Now if you think carefully, it is becoming clear there are two worlds living alongside one another. One which sees through eyes completely unaffected by a drug, and another where a powerful drug called alcohol has completed a mind altering process. Too often this is to an extent where it appears perfectly normal to behave in a way that is unacceptable to someone who has not taken alcohol. One is socially acceptable because it does not cause distress or anti-social behaviour which may affect others. The other sees the world and its rules through a drugged distortion of reality, which refuses to listen to criticism of their behaviour or extreme points of view.
Let us now look even more closely at the place where Mr and Mrs Clean and Mr and Mrs Alcohol live together in a strained atmosphere. It soon becomes clear there are two additional bewildered parties. One we shall call Mr and Mrs What’s All the Fuss About, are able to use small amounts of an extremely powerful legal drug called alcohol on rare occasions, and do so enjoyably and acceptably and wonder what on earth all the fuss is about.
Next there is Mr and Mrs Binger, who never drink from Monday toThursday but from Friday to Sunday transform into Jekyll and Hyde and party recklessly, becoming Mr and Mrs Alcohol for three days only. With no sign of conscience whatsoever, they will unashamedly pretend to be Mr and Mrs What’s All the Fuss About from Monday to Thursday, yet they eagerly look forward to Friday when they can escape into their inner world.

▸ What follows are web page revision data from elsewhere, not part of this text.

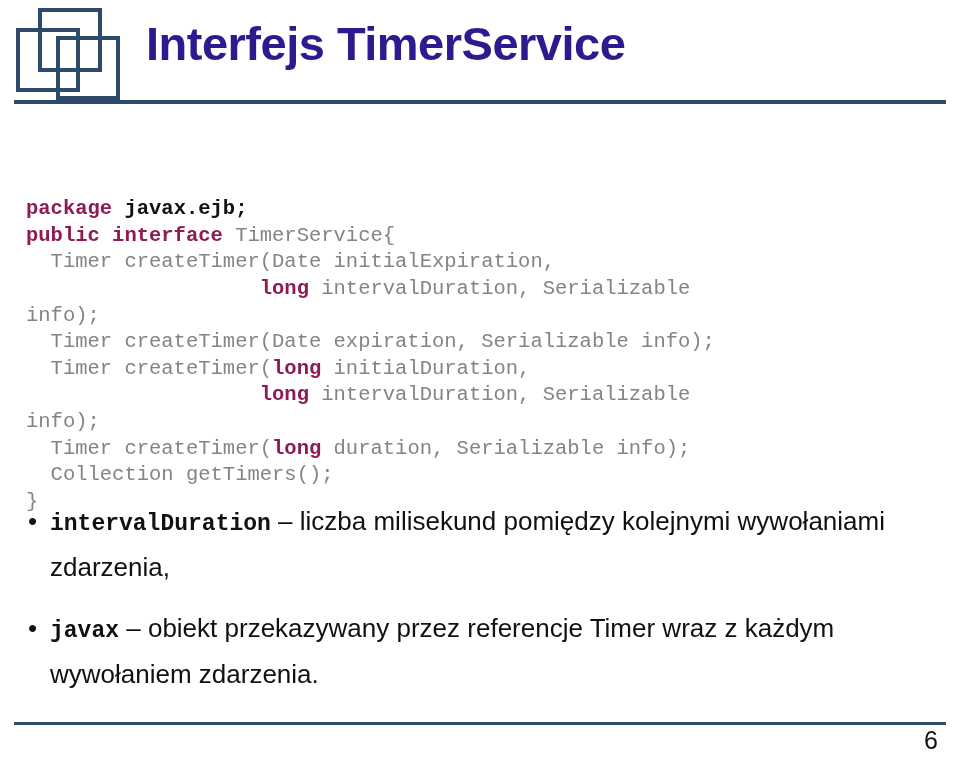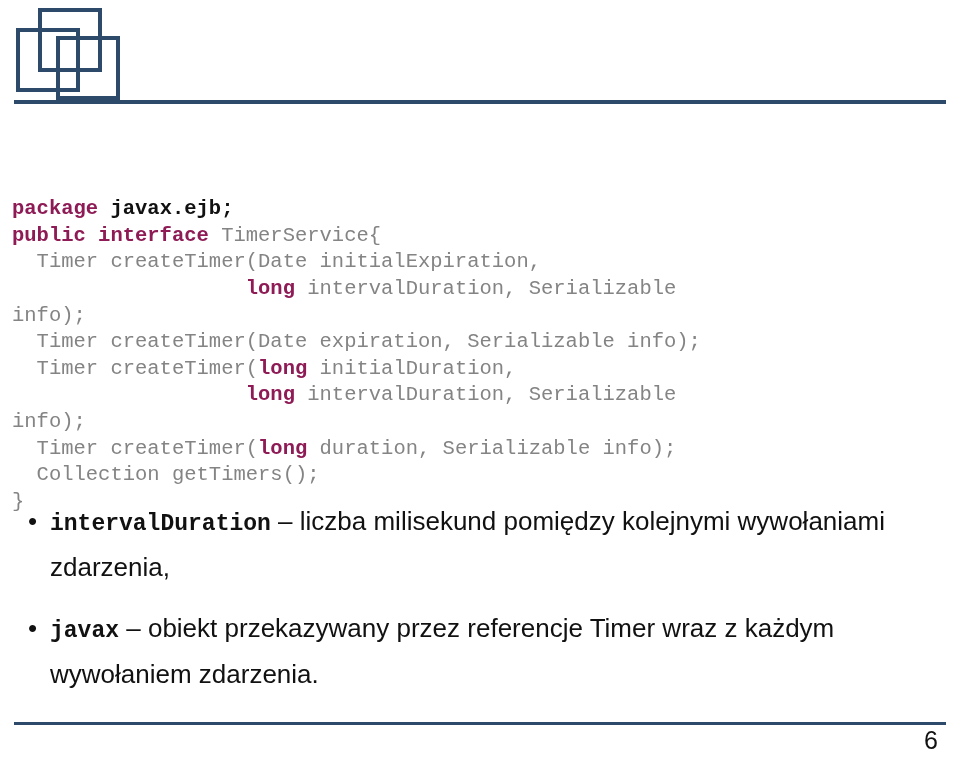--- a/index.html
+++ b/index.html
@@ -51,21 +51,21 @@
     left: 14px;
     top: 100px;
     width: 932px;
     height: 4px;
     background: #2e4a6b;
   }
 
   
   .code-block {
     position: absolute;
-    left: 12px;
+    left: 26px;
     top: 143px;
     width: 930px;
     font-family: "Liberation Mono", "DejaVu Sans Mono", monospace;
     font-size: 20.5px;
     line-height: 26.6px;
     color: #848484;
     white-space: pre;
     letter-spacing: 0px;
   }
   .code-line { white-space: pre; }
@@ -133,20 +133,21 @@
 <div class="slide-header">
 
   <div class="logo">
     <svg width="118" height="100" viewBox="0 0 118 100" fill="none">
       <rect x="28" y="4" width="60" height="60" stroke="#2e4a6b" stroke-width="4" fill="none"></rect>
       <rect x="6" y="24" width="60" height="60" stroke="#2e4a6b" stroke-width="4" fill="none"></rect>
       <rect x="46" y="32" width="60" height="60" stroke="#2e4a6b" stroke-width="4" fill="none"></rect>
     </svg>
   </div>
 
+  <div class="slide-title">Interfejs TimerService</div>
 
   <div class="header-rule"></div>
 </div>
 
 <div class="code-block">
   
 <div class="code-line"><span class="kw">package</span><span> </span><span class="pkg">javax.ejb;</span></div><div class="code-line"><span class="kw">public interface</span><span> TimerService{</span></div><div class="code-line"><span>  Timer createTimer(Date initialExpiration,</span></div><div class="code-line"><span>                   </span><span class="kw">long</span><span> intervalDuration, Serializable</span></div><div class="code-line"><span>info);</span></div><div class="code-line"><span>  Timer createTimer(Date expiration, Serializable info);</span></div><div class="code-line"><span>  Timer createTimer(</span><span class="kw">long</span><span> initialDuration,</span></div><div class="code-line"><span>                   </span><span class="kw">long</span><span> intervalDuration, Serializable</span></div><div class="code-line"><span>info);</span></div><div class="code-line"><span>  Timer createTimer(</span><span class="kw">long</span><span> duration, Serializable info);</span></div><div class="code-line"><span>  Collection getTimers();</span></div><div class="code-line"><span>}</span></div></div>
 
 <div class="bullets">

Worryingly… in prominent positions at the head of this confused community, are establishment figures, among whom sit Mr and Mrs Alcohol, Mr and Mrs What’s All the Fuss About, Mr and Mrs Binger and Mr and Mrs Clean. This is why a society who by and large like to drink, see each other through very confused eyes. Depending from which way you view this conundrum, Mr and Mrs Clean can be considered as stuffy stick in the muds and Mr and Mrs Binger as occasionally mad. Mr and Mrs Alcohol are quite insane and are a blot on the landscape, and Mr and Mrs What’s All the Fuss About an absolute irritation.
They all sit together confused and often unhappily, while national confusion and mismanagement reigns supreme; and the reason is quite simple.
Amongst the population, those on drug altered wavelengths are widely represented in government, local councils, law, order, emergency services, health departments and in fact all places of power and responsibility. Indeed, for the most part, the entire populace has as their lover, confidante and very best friend, the most powerful drug on the planet.
No problem can be solved from the same level of consciousness that created it.